En definitiva, el causante de un hecho que pudiera ser constitutivo de una falta leve de homicidio o de lesiones, sale beneficiado por cuanto no tendrá sanción penal, y el que es perjudicado tendrá, por el contrario, que conformarse con acudir a la vía civil, con la problemática que supone el pago obligatorio de las tasas judiciales (que no son nada baratas) y el informe pericial médico, así como  las posibles costas procesales.

Así, en un siniestro causado por imprudencia con vehículo a motor con resultado de lesionado “leve” que reclame una suma de unos 6.000 euros, los costes del informe pericial médico serán aproximadamente de unos 600 Euros, así como unas tasas judiciales de 230 Euros en la primera instancia; un total de 830€ para poder empezar a litigar en dicha vía judicial; gastos que hasta la fecha no debían consignarse al valorarse las lesiones del perjudicado por el médico forense adscrito al Juzgado de Instrucción de forma gratuita, así como al no serle de aplicación tasa judicial alguna a dicho perjudicado.

Son muchas las voces que se alzan en contra de dicha supresión; entre otras, diversos Colegios de Abogados, Consejo General del Poder Judicial, así como la Asociación de víctimas de accidentes de tráfico, que, como se puede suponer, se encuentran manifiestamente en contra de dicho Anteproyecto.

A MODO DE CONCLUSIÓN

A pesar de la extensión de este artículo, el análisis de algunos aspectos de la reforma nos permiten constatar la ideología que subyace a la iniciativa, que no es otra que apuntalar la concepción autoritaria y represiva de quienes auspician el proyecto. Se trata, como antes he manifestado, de abordar el fenómeno criminal desde una perspectiva basada en el castigo.

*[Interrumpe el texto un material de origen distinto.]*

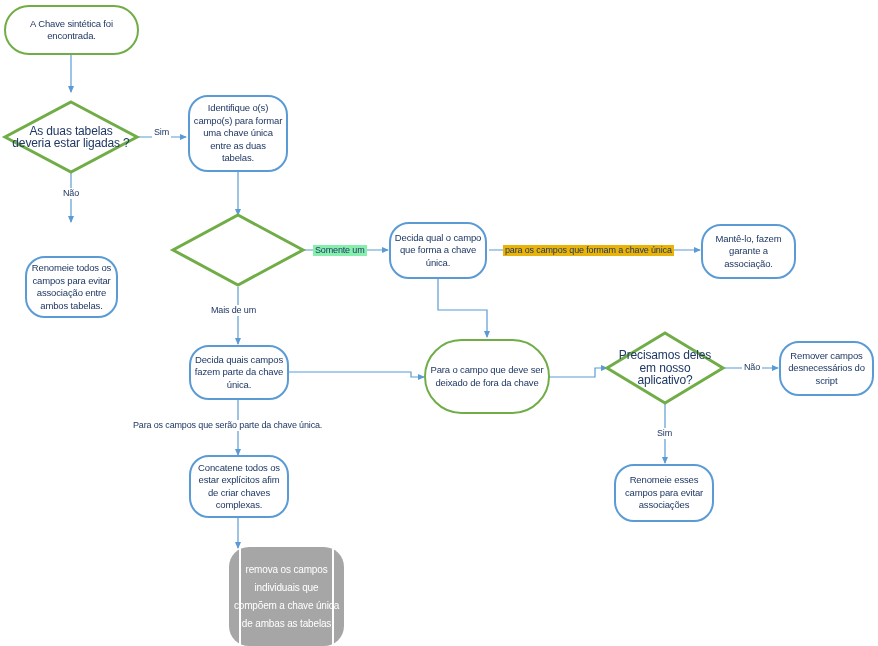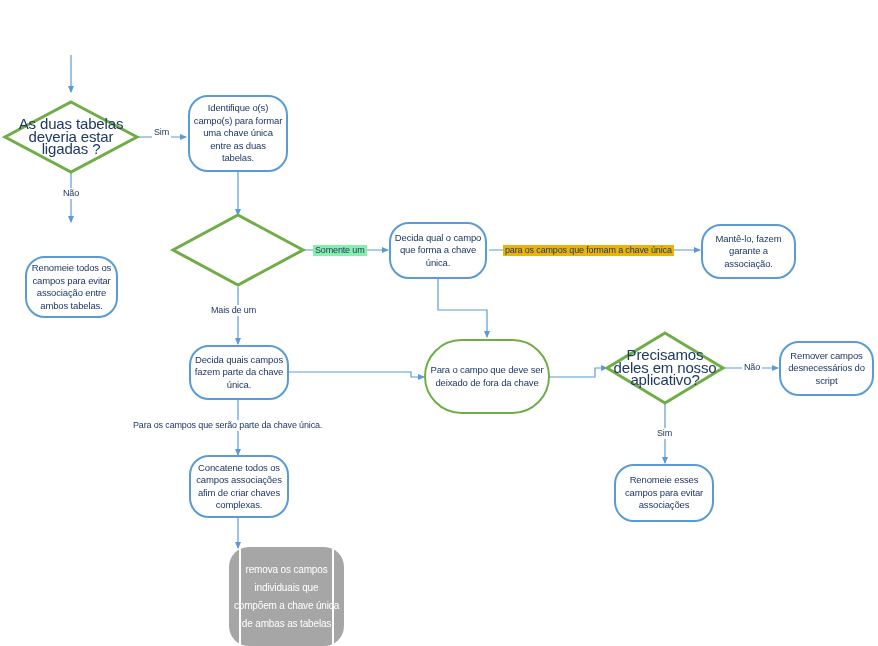"A Chave sintética foi encontrada." div.node { html: none -> <div> <div>A Chave sintética foi encontrada.</div> </div> }
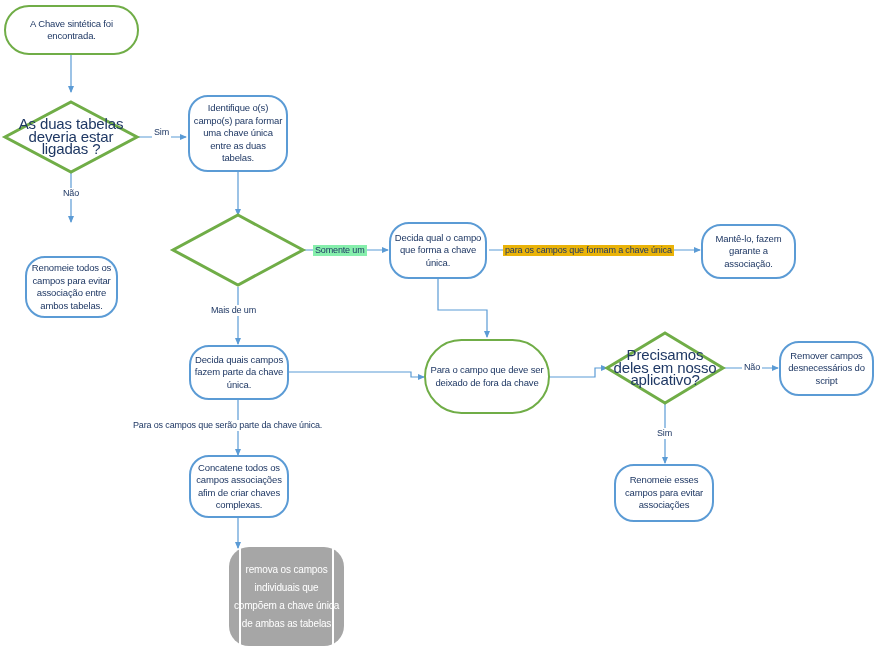"As duas tabelas deveria estar" .node-decision-text { font-size: 15px -> 12px }
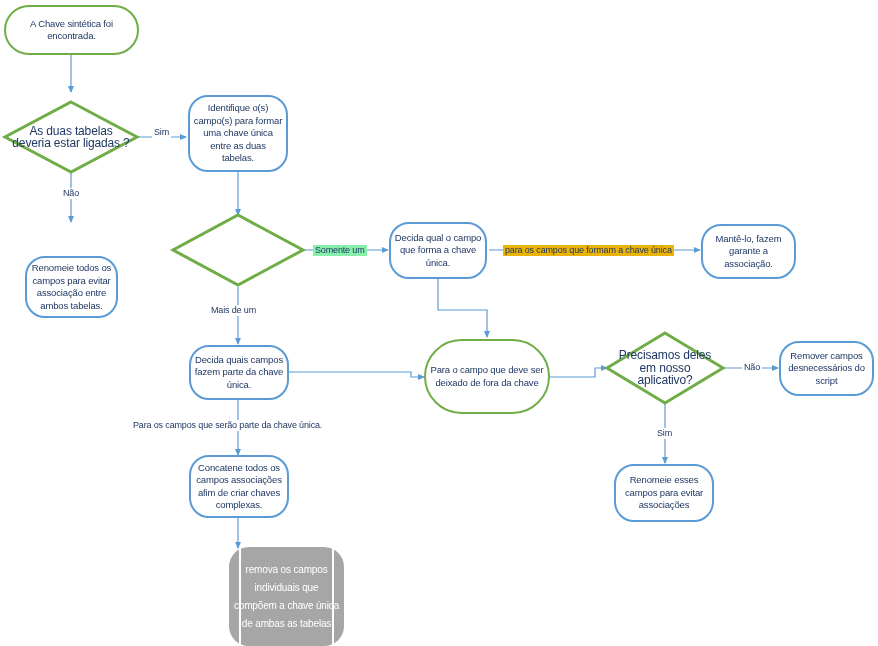"Concatene todos os campos associações" div.node-inner { text: campos associações -> estar explícitos }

Para quienes consideramos que el fenómeno criminal no se basa en la maldad intrínseca de algunas personas y/o colectivos, sino en fenómenos sociales como la miseria y la exclusión, el incremento de los castigos nos recuerda a las novelas de Charles Dickens en las que, mientras se ahorcaba públicamente a los ladrones, otros ladrones estaban robando las carteras de los ciudadanos que contemplaban en la plaza la ejecución.

¿A qué clases sociales van a pertenecer las personas que sean condenadas a cadena perpetua? ¿Quiénes van a ser procesados con mayor habitualidad, los corruptos o quienes protesten contra la corrupción en nuestras calles y plazas? Se trata en suma, o al menos así lo parece, de esconder la basura bajo la alfombra, de excluir a aquellas personas que molestan al comercio, a la industria y al orden público como lo concibe el sector más privilegiado de la sociedad. Derecho burgués en el más abyecto sentido de la expresión.